PEP 594: Removing dead batteries from the standard library

I don’t doubt that the approach is bad, but it does illustrate the wider problem - yes these wrong solutions should go away, the question is how to make sure the right solutions are then readily available so that people have a pleasant experience with the proposed changes. If the experience is: find SO solution => solution is depreciated and gone => can’t find new solution => brick wall, there will be tears before bedtime :wink:

P.S/Edit: further example of the documentation problem: some docs suggest the solution is to use the ‘python-libuser’ package, but trying to search for it is a maze of depreciated pages and dead links. A good example of how a seemingly simple problem (‘create a handful of linux users using a python script’) becomes a time sink when code and documentation don’t line up.

A tender way I think can be like this:

  • First, move those deprecated batteries from standard library to PyPI
  • And for different OS:
    • Windows installer: after new official Python distribution installed, install them from PyPI
    • Unix-like packaging: work with package maintainers to provide similar installation
  • Now we can update our official documentation to notify people to use PyPI instead of standard library
  • Wait for months and get the download stats of those batteries
  • Add back those still popular batteries to standard library without argument
  • Or keep them all in PyPI
  • Remove the extra installation of those unused batteries from Windows installer and Unix-like packaging
  • And remove the documentation of them from official documentation

Sounds like spending a long time :cold_sweat:

This kind of tracks with my thinking as well: I think it would assuage a lot of concerns if all of the packages to be removed were added to PyPI by the core team and given at least one “final” release, representing its final state as it was in the stdlib, with wheels built for at least those platforms that Python still supports at all (e.g. Windows, manylinux for binary wheels). That would come with absolutely zero promise of future maintenance, but it would be an easy way to get those packages (ok I just have to pip install audioop now) and would be an easy way to turn over maintenance of the package if someone were willing to step up to the plate for it.

I think this could mostly be scripted as well.

1 Like

PyPI download stats are known to not be a good measurement of use due to the fact that one overly anxious CI can download a package a lot.

You mentioned audioop, so let’s use that an example. Let’s say we do wheels targetting Python 3.10 when the PEP suggests to remove audioop (which still requires us to set up the infrastructure for at least each extension module to do this appropriately, so this isn’t free-as-in-time). Those wheels are then unusable 18 months later when Python 3.11 comes out for people relying on those PyPI packages because we wouldn’t be building anymore wheels since we are not supporting those packages anymore. So all we have done is bought people one more release of use which would have been equivalent to simply postponing removal by one more release.

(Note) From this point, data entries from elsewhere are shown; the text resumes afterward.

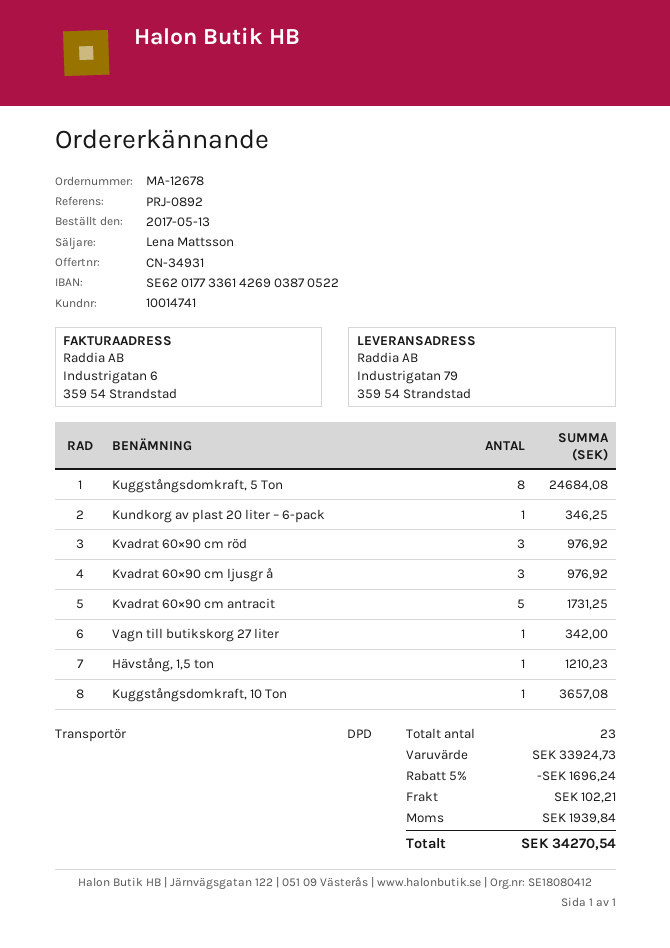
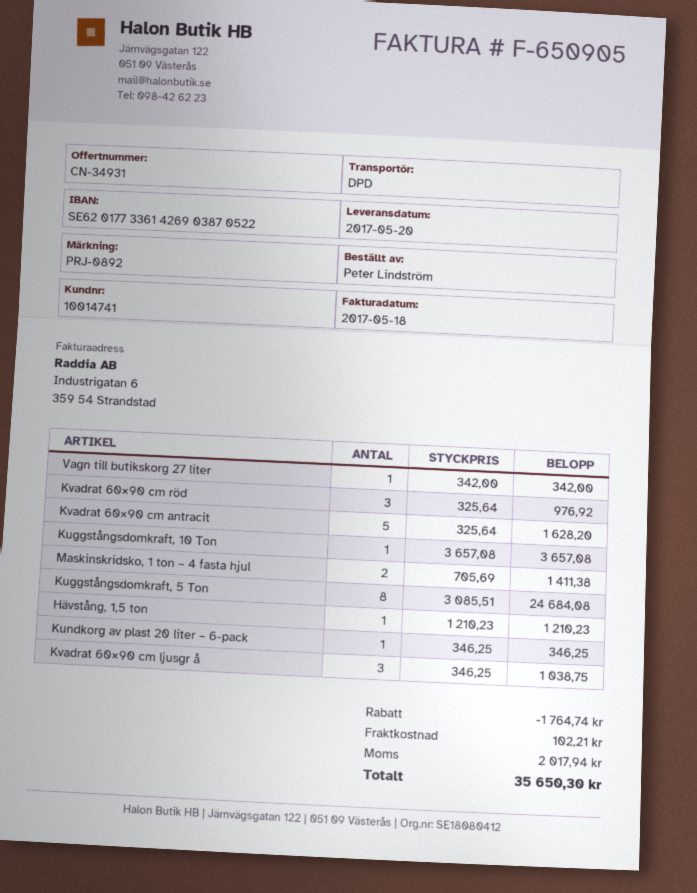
Kvadrat 60×90 cm ljusgr å: 3 for 976.92 -> 3 for 1038.75
Kvadrat 60×90 cm antracit: 5 for 1731.25 -> 5 for 1628.20
Maskinskridsko, 1 ton – 4 fasta hjul: none -> 2 for 1411.38
discount: 1696.24 -> 1764.74
tax: 1939.84 -> 2017.94
total: 34270.54 -> 35650.30

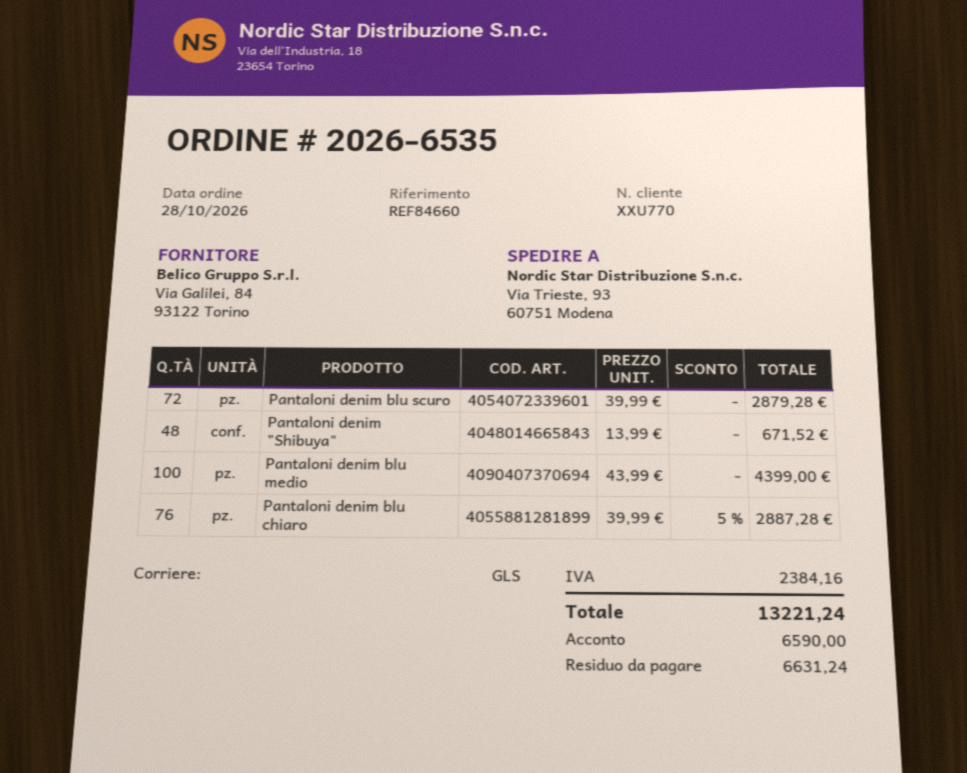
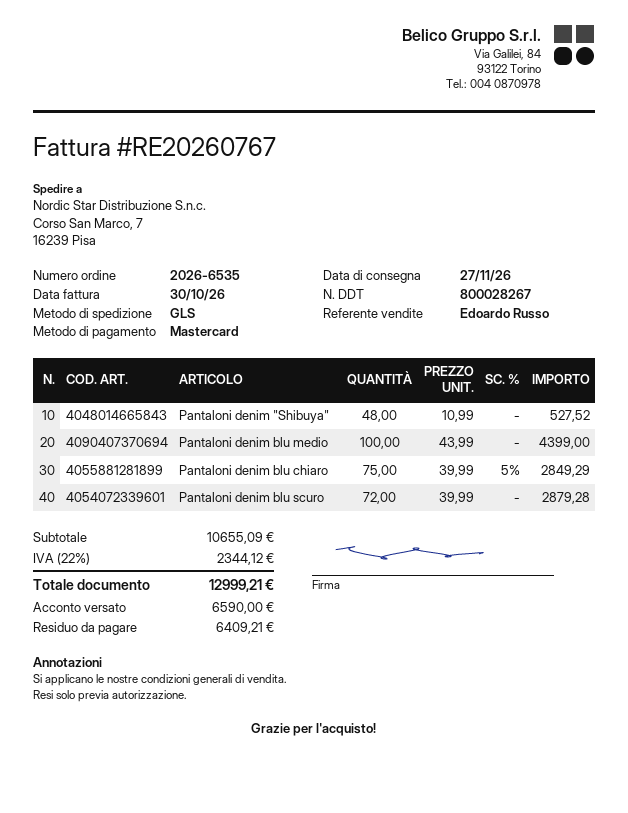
ship to: Via Trieste, 93, 60751 Modena -> Corso San Marco, 7, 16239 Pisa
Pantaloni denim "Shibuya": 48 x 13.99 = 671.52 -> 48 x 10.99 = 527.52
Pantaloni denim blu chiaro: 76 x 39.99 - 5% = 2887.28 -> 75 x 39.99 - 5% = 2849.29
tax: 2384.16 -> 2344.12
total: 13221.24 -> 12999.21
balance: 6631.24 -> 6409.21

And you might argue targeting the stable ABI maybe, but that assumes audioop already supports the stable ABI. And others I’m sure will step in saying “but the module I want to keep is pure Python”, but that’s not going to make everyone else happy who want an extension module maintained and the Python code isn’t version-specific in some way. :wink: Plus that Python wheel will only work for Python 3, so if we ever do a Python 4 that wheel won’t carry over unless we decide Python 3 wheels will work in Python 4 (and who knows if PyPA will do that or not).

Or what if there turns out to be a security vulnerability in audioop (which if you browse through the module’s history isn’t out of the question)? It’s written in C and 1927 lines long so there’s the possibility of a CVE coming up after the Python 3.9 drops out of security fix support. Now what? The responsible thing is to remove the package, but that does require watching for CVEs involving these packages indefinitely which, once again, isn’t a free-as-in-time thing to do.

We could say that as loudly as possible, but there will bound to be someone who doesn’t read that notice and then comes asking for support, so it still doesn’t absolve us of future work.

I personally think the event-stream incident showed you have to be very careful when handing over the keys to a package’s PyPI entry (i.e. if it isn’t a core dev we probably wouldn’t want to risk it and we already don’t use the same package name for backports of modules from the stdlib so I don’t’ see why we would make these modules a special exception).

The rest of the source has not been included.